I think their is some fault with the base case!
This can be solved in a much more simple way, should I tell you that or you want me to debug your code as well (there are many issues with your code (apart from the complex approach)).
yaa yaaa please debug my code !! thank you so much
You are probably messing up 0, 1, 2 for the games. Can you tell me what are you using for which game?
0 for cricket
1 for football
2 for hockey
Corrected code
/*
Prateek Bhaiya decided to organize a sports fest for students of Coding Blocks and he came to know that Cricket, Football and Hockey are popular in the same order. So, he laid down the following rules for the fest :
Only one match can be played in a single day.
Cricket can be played daily.
Football can't be played on two consecutive days.
There must be a gap of at least two days between two hockey matches.
Since Bhaiya is busy enjoying his Maggi, he wants you to write a program that can calculate the number of ways the fest can be organised, given the number of days the fest is scheduled to be organised over.
Input Format
Single integer representing the duration of fest in number of days.
Constraints
1 <= Number of days <= 10^5
Output Format
Print a single integer, the total number of ways the fest can be organised in. As the number of ways can be large, print the answer modulo 109+7.
Sample Input
2
Sample Output
7
Explanation
There are 7 number of ways : CC, FC, HC, CF, HF, FH, CH. C denotes Cricket, F denotes Football, H denotes Hockey.
*/
#include<bits/stdc++.h>
using namespace std;
#define watch(x) cout << (#x) << " is " << (x) << "\n"
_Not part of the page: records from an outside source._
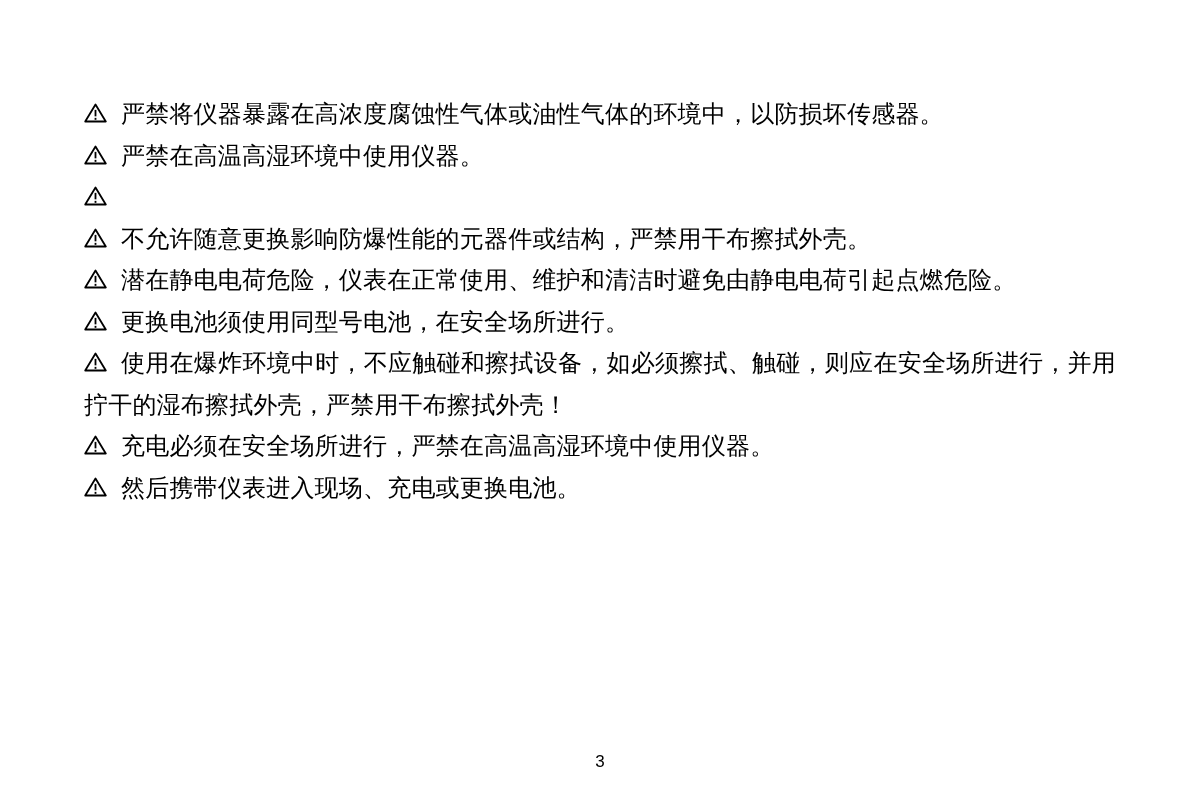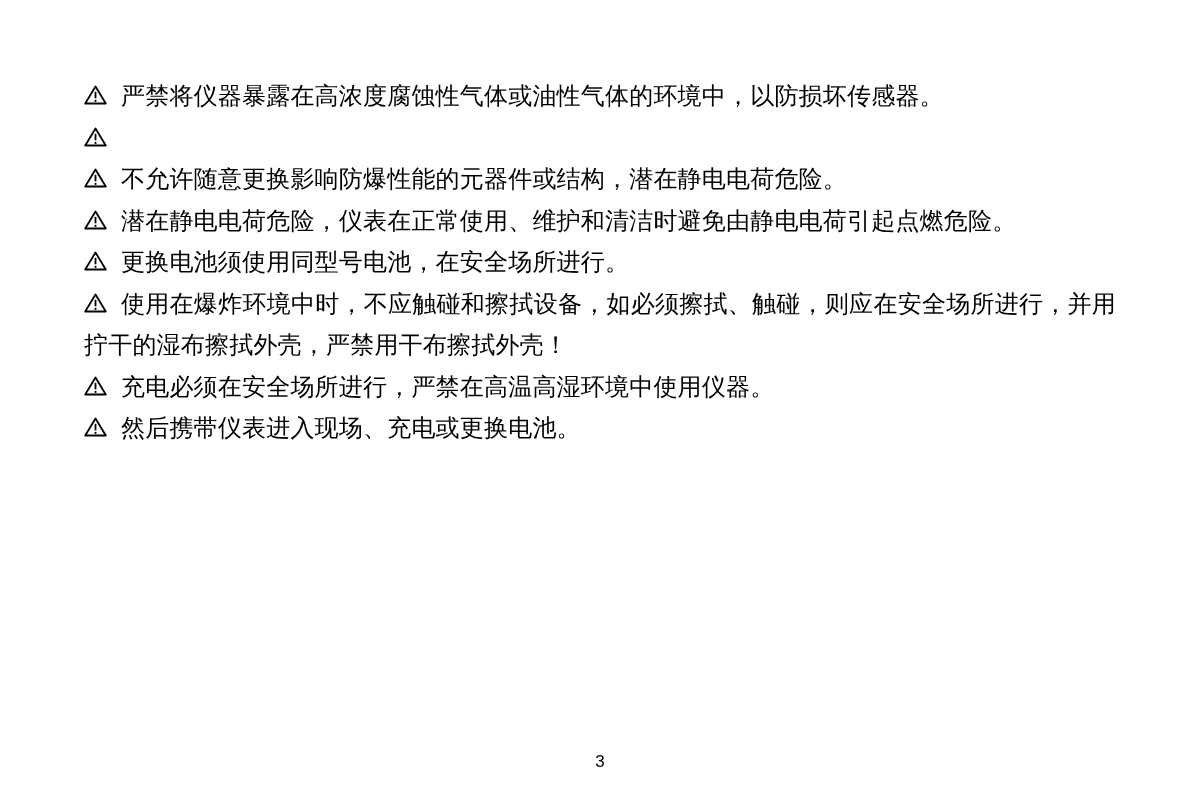"严禁将仪器暴露在高浓度腐蚀性气体或油性气体的环境中，以防损坏传感器。" .content { top: 76px -> 94px }
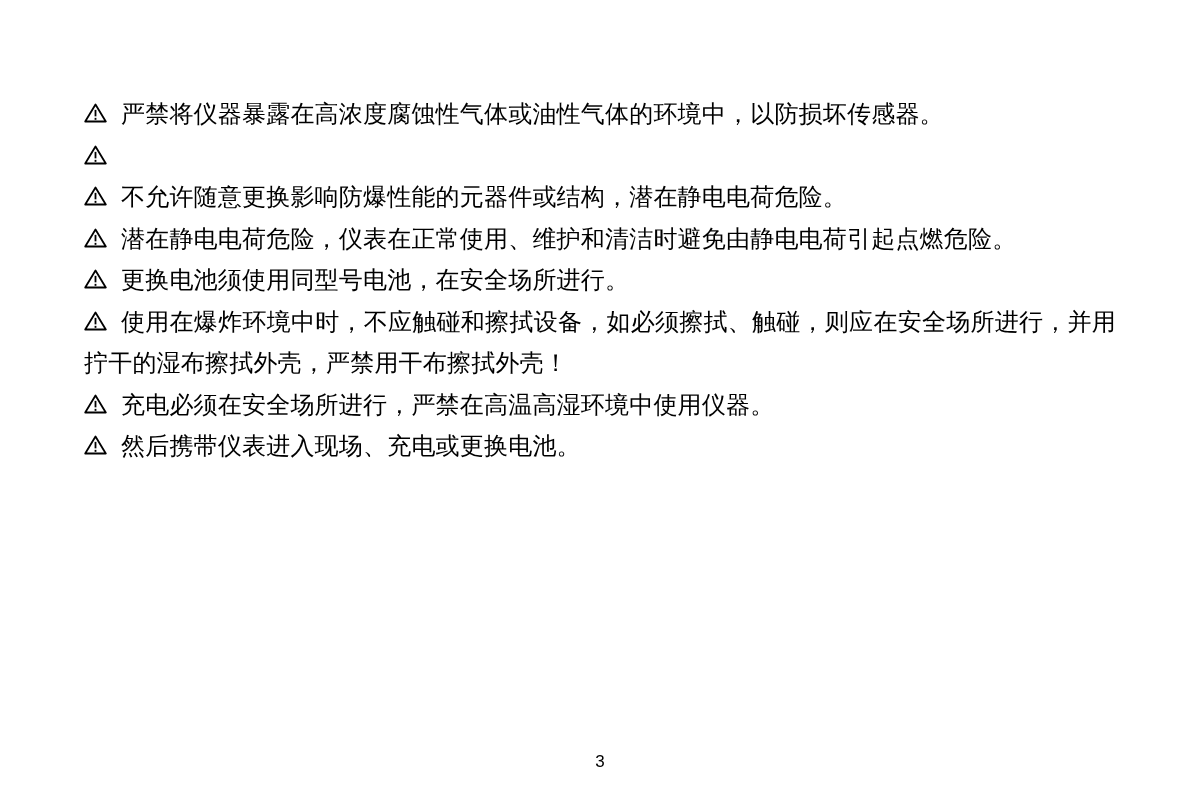"严禁在高温高湿环境中使用仪器。" p.warning-item { html: none -> <p> <span> <svg> <path></path> <rect></rect> <rect></rect> </svg> </span><span>严禁在高温高湿环境中使用仪器。</span> </p> }
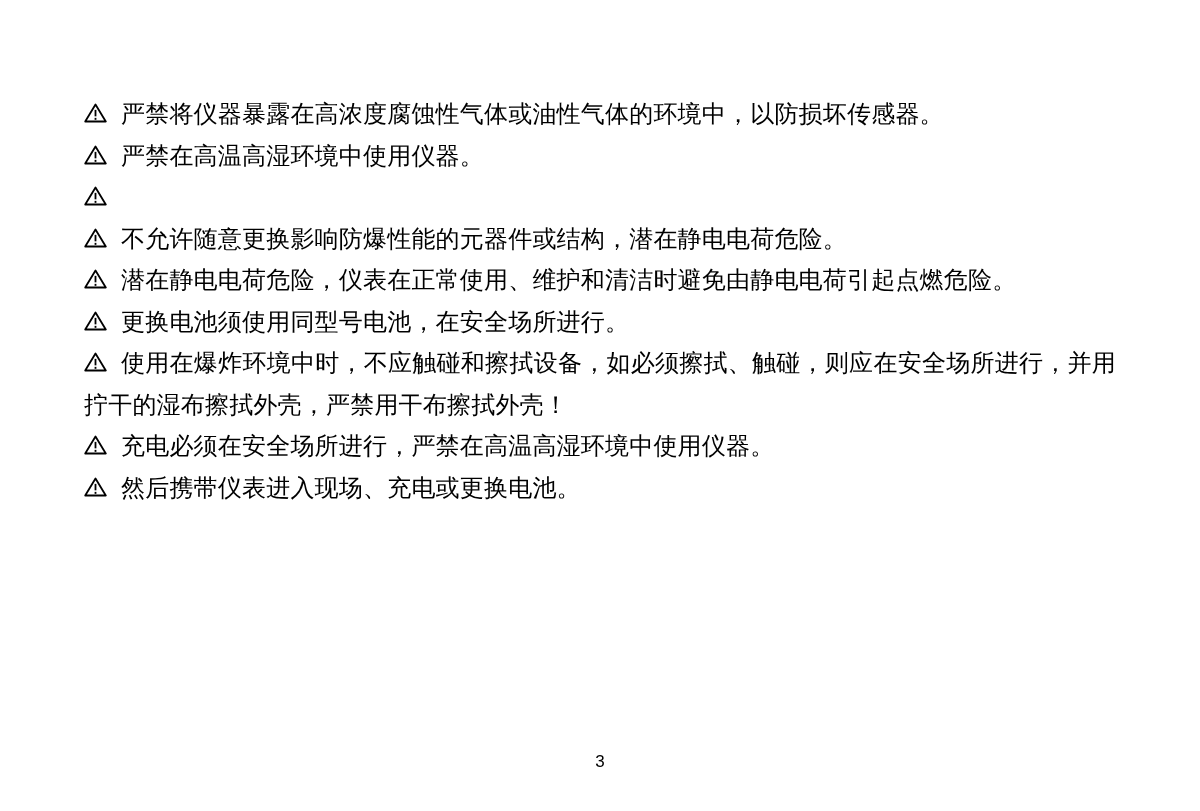"不允许随意更换影响防爆性能的元器件或结构，潜在静电电荷危险。" span.w-text { text: 潜在静电电荷危险 -> 严禁用干布擦拭外壳 }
#define watch2(x,y) cout <<(#x)<<" is "<<(x)<<" and "<<(#y)<<" is "<<(y)<<"\n"
#define watch3(x,y,z) cout <<(#x)<<" is "<<(x)<<" and "<<(#y)<<" is "<<(y)<<" and "<<(#z)<<" is "<<(z)<<"\n"
#define ll long long
#define ff first
#define ss second
#define null NULL
#define all(c) (c).begin(),(c).end()
#define nl "\n"
#define ld long double
#define eb emplace_back
#define pb push_back
#define pf push_front
#define MOD 1000000007
typedef vector<ll> vl;
typedef vector< vl > vvl;
typedef pair< ll, ll> pll;
typedef map< ll, ll> mll;
ll n;
ll dp[100006][5][5];
ll func(ll i, ll f, ll s) {
if (i == 2) {
return 1;
}
if (dp[i][f][s] != -1) {
return dp[i][f][s];
}
if (f == 0) {
if (s == 0) {
dp[i][f][s] = (func(i - 1, 0, 0) + func(i - 1, 0, 1) + func(i - 1, 0, 2)) % MOD;
}
else if (s == 1) {
dp[i][f][s] = (func(i - 1, 1, 0) + func(i - 1, 1, 2)) % MOD;
}
else {
dp[i][f][s] = (func(i - 1, 2, 0) + func(i - 1, 2, 1)) % MOD;
}
} else if (f == 1) {
if (s == 0) {
dp[i][f][s] = (func(i - 1, 0, 0) + func(i - 1, 0, 1) + func(i - 1, 0, 2)) % MOD;
}
else if (s == 1) {
dp[i][f][s] = 0;
}
else {
dp[i][f][s] = (func(i - 1, 2, 0) + func(i - 1, 2, 1)) % MOD;
}
} else if (f == 2) {
if (s == 0) {
dp[i][f][s] = (func(i - 1, 0, 0) + func(i - 1, 0, 1)) % MOD;
}
else if (s == 1) {
dp[i][f][s] = func(i - 1, 1, 0);
}
else {
dp[i][f][s] = 0;
}
}
return dp[i][f][s];
}
int main() {
// Use ctrl+shift+b ( second option )
ios_base::sync_with_stdio(false);
cin.tie(0);
cout.tie(0);
cin >> n;
memset(dp, -1, sizeof(dp));
if (n == 1) {
cout << "3" << nl;
}
else if (n == 2) {
cout << "7" << nl;
}
else
cout << (func(n, 0, 0) + func(n, 0, 1) + func(n, 0, 2) +
func(n, 1, 0) + func(n, 1, 2) + func(n, 2, 0) + func(n, 2, 1)) % MOD << nl;
return 0;
}
2 Likes
Thank you sir , thank you so much !!!
1 Like